→ Task item
Wherever the string "BLACK" shows up in the data below, copy the whole line.
----------------------------------------
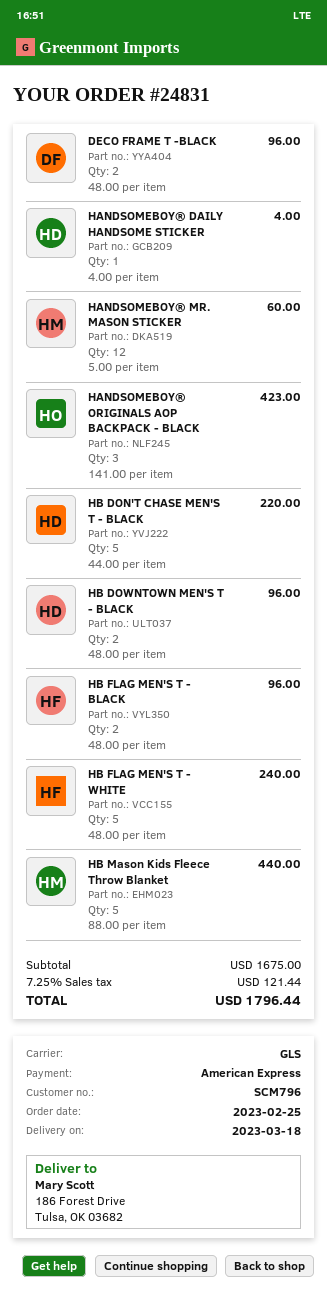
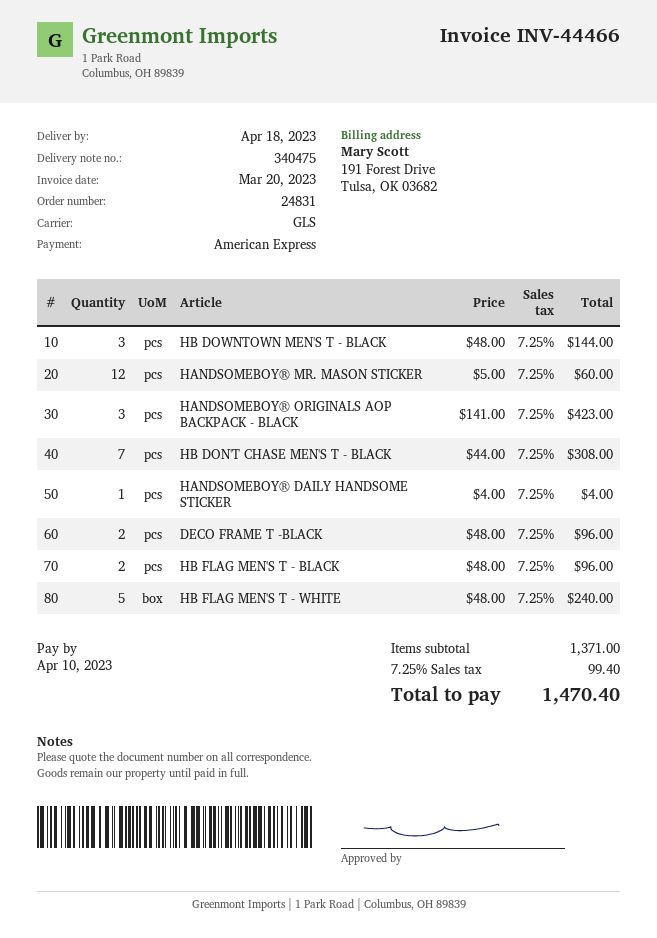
delivery date: 2023-03-18 -> 2023-04-18
HB DON'T CHASE MEN'S T - BLACK: 5 x 44.00 = 220.00 -> 7 x 44.00 = 308.00
HB DOWNTOWN MEN'S T - BLACK: 2 x 48.00 = 96.00 -> 3 x 48.00 = 144.00
HB Mason Kids Fleece Throw Blanket: 5 x 88.00 = 440.00 -> none
subtotal: 1675.00 -> 1371.00
tax: 7.25% = 121.44 -> 7.25% = 99.40
total: 1796.44 -> 1470.40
----------------------------------------
→ Output of the task
HB DON'T CHASE MEN'S T - BLACK: 5 x 44.00 = 220.00 -> 7 x 44.00 = 308.00
HB DOWNTOWN MEN'S T - BLACK: 2 x 48.00 = 96.00 -> 3 x 48.00 = 144.00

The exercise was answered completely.